From: Bernard Metzler <bernard.metzler@linux.dev>
To: Michael Bommarito <michael.bommarito@gmail.com>,
Jason Gunthorpe <jgg@ziepe.ca>, Leon Romanovsky <leon@kernel.org>,
linux-rdma@vger.kernel.org
Cc: linux-kernel@vger.kernel.org
Subject: Re: [PATCH 2/2] RDMA/siw: add KUnit tests for MPA receive parsing
Date: Fri, 15 May 2026 12:39:17 +0200 [thread overview]
Message-ID: <aa21dc7c-1c68-4795-8de4-44e9021c5d04@linux.dev> (raw)
In-Reply-To: <20260513175325.2042630-3-michael.bommarito@gmail.com>
On 13.05.2026 19:53, Michael Bommarito wrote:
This is great code to create broken protocol headers and I
regard it very useful for testing during code development.
I am not sure though if it should become part of the siw
driver.

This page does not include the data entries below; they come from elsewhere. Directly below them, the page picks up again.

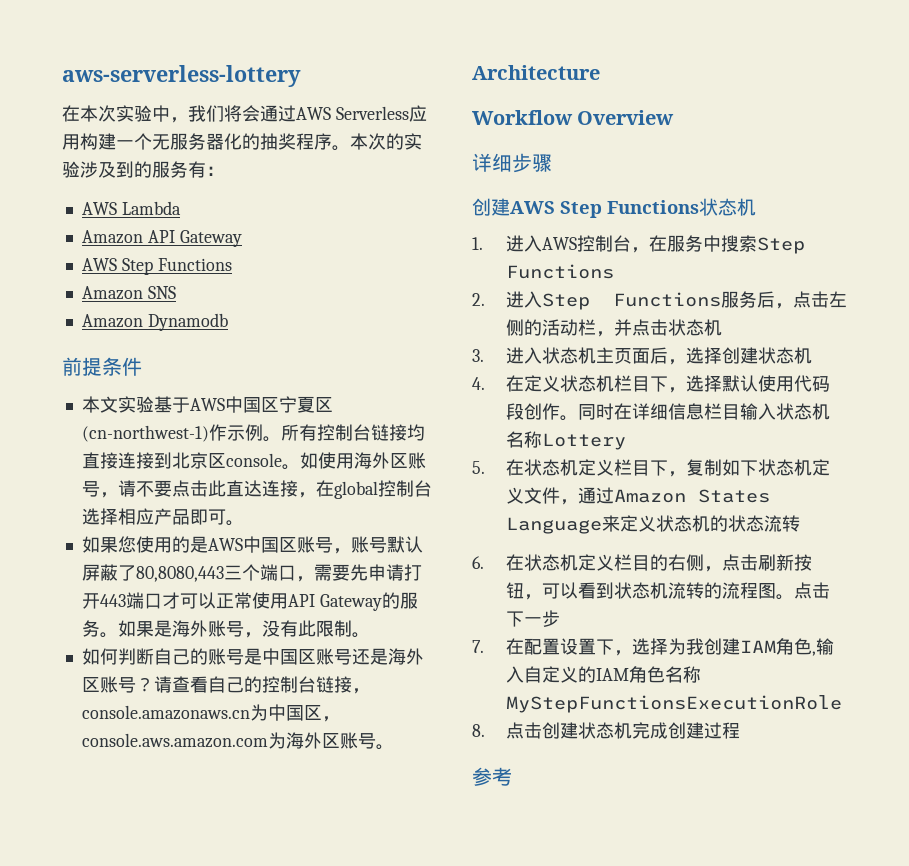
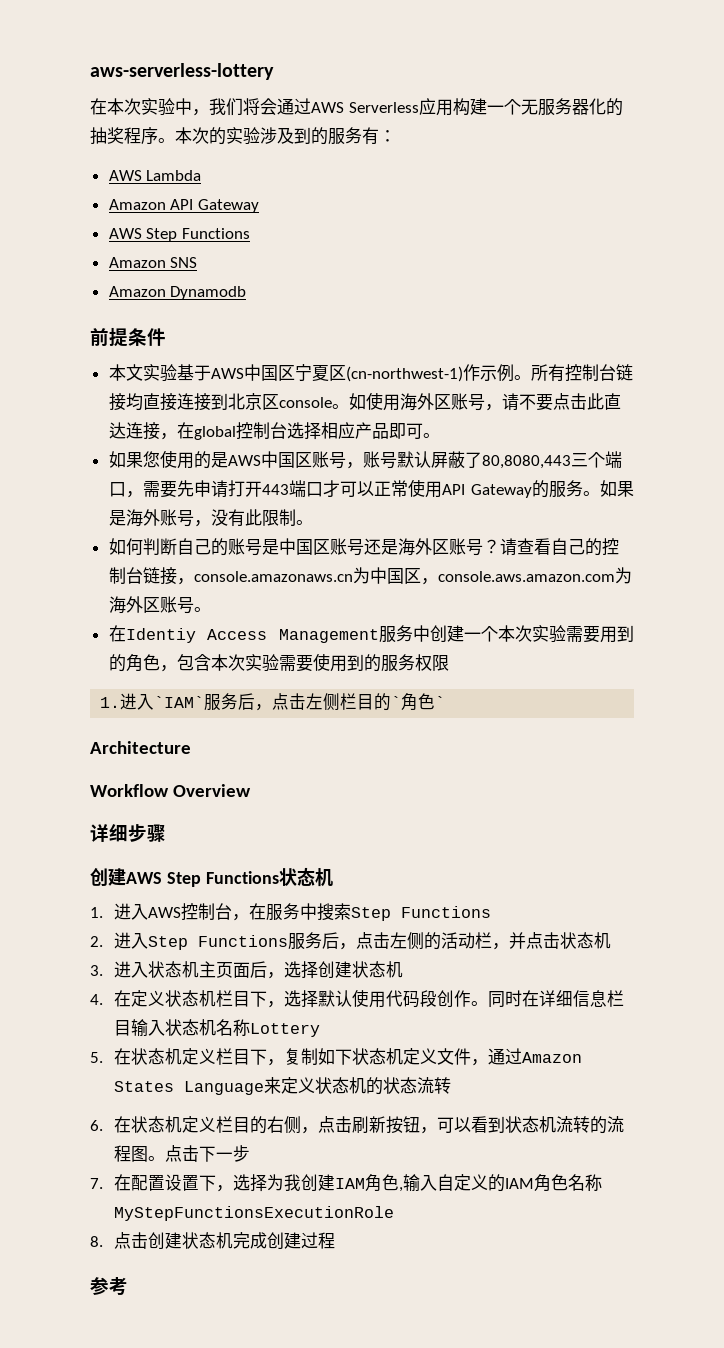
(394, 747) none -> [108,625,634,643] [108,653,449,672] [100,693,446,711] // 在Identiy Access Management服务中创建一个本次实验需要用到的角色，包含本次实验需要使用到的服务权限 // 1.进入`IAM`服务后，点击左侧栏目的`角色`

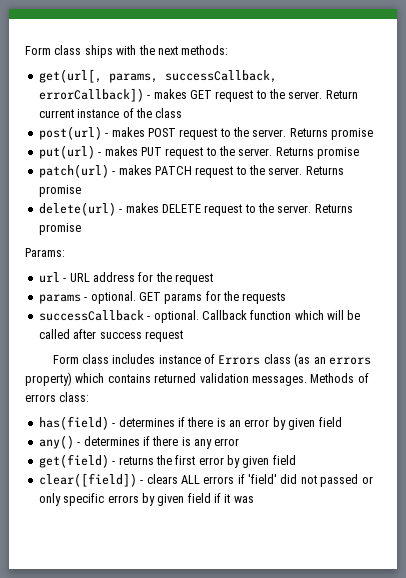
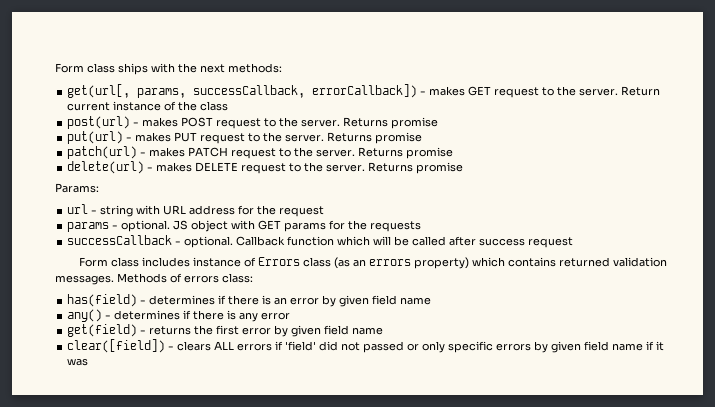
(67, 280) none -> [100,205,161,217] string with
(136, 297) none -> [173,220,256,232] JS object with
(342, 422) none -> [400,297,432,305] name
(296, 460) none -> [352,327,384,335] name
(211, 498) none -> [612,343,644,351] name

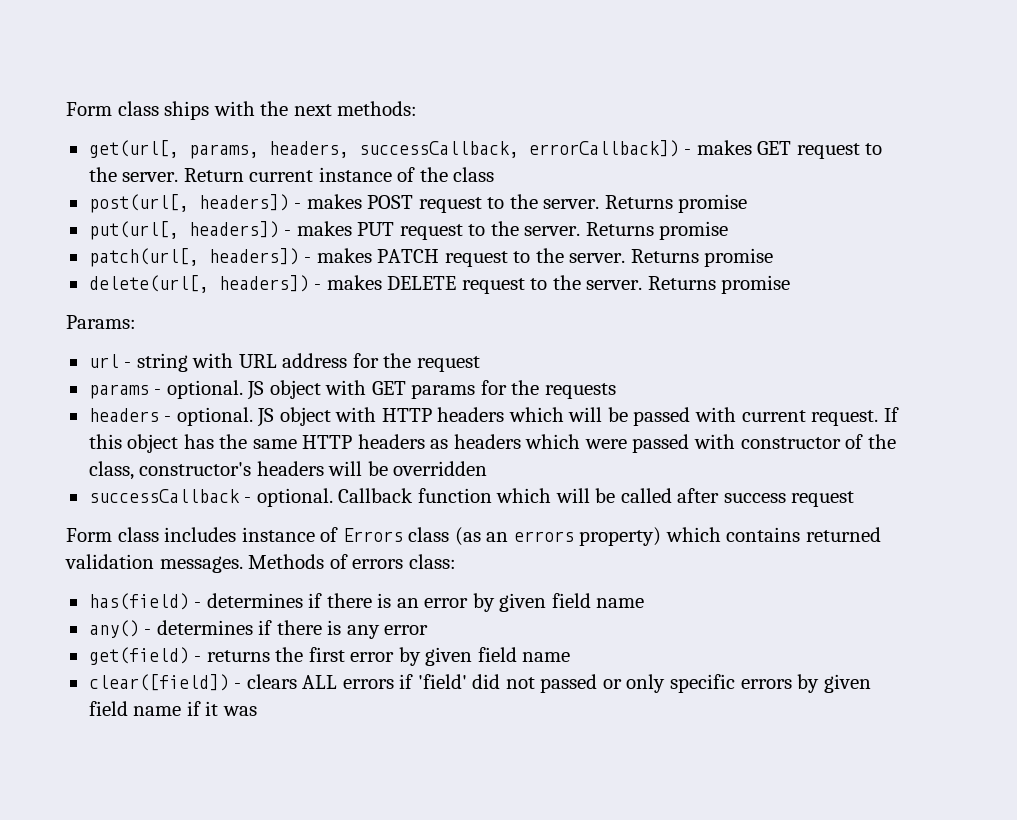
(187, 93) none -> [268,141,349,158] headers,
[67,116,131,129] post(url) -> [88,194,289,213] post(url[, headers])
[67,131,124,144] put(url) -> [88,221,279,240] put(url[, headers])
[67,146,138,159] patch(url) -> [88,248,299,267] patch(url[, headers])
[67,161,145,174] delete(url) -> [88,275,309,293] delete(url[, headers])
(422, 226) none -> [88,407,899,427] [88,434,896,453] [88,461,488,480] // headers - optional. JS object with HTTP headers which will be passed with current request. If this object has the same HTTP headers as headers which were passed with constructor of the class, constructor's headers will be overridden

In fact, do we want to distribute code which assists
in crashing remote systems which are running a non-fixed driver?
I don't think we should.
Furthermore, iWarp is a protocol running on top of TCP. So it is
rather simple to feed a user land TCP socket with any broken or
correct iWarp header without writing any extra kernel code.
Thanks,
Bernard.
> Add a KUnit suite (CONFIG_SIW_MPA_RX_KUNIT_TEST) that exercises the
> real siw_tcp_rx_data() path with three cases covering the MPA length
> validation added in the previous patch:
>
> - siw_mpa_write_underflow_rejected
> Constructs an sk_buff carrying a tagged RDMA WRITE FPDU whose
> mpa_len is one below iwarp_pktinfo[opcode].hdr_len -
> MPA_HDR_SIZE. Registers a REMOTE_WRITE MR in mem_xa so the
> WRITE path would otherwise reach siw_proc_write(), and calls
> siw_tcp_rx_data() directly. Asserts the FPDU is rejected with
> TERM(LLP/MPA/FPDU_START) and rx_suspend = 1.
>
> - siw_mpa_write_minimum_valid_accepted
> Regression control with mpa_len = hdr_len - MPA_HDR_SIZE (the
> smallest legal value, i.e. a zero-length WRITE). Asserts the
> new check does not fire: no terminate, rx_stream not
> suspended.
>
> - siw_mpa_write_underflow_rejected_live_socket
> Opens a loopback AF_INET socketpair via sock_create_kern(),
> attaches a struct siw_cep as sk_user_data so sk_to_qp()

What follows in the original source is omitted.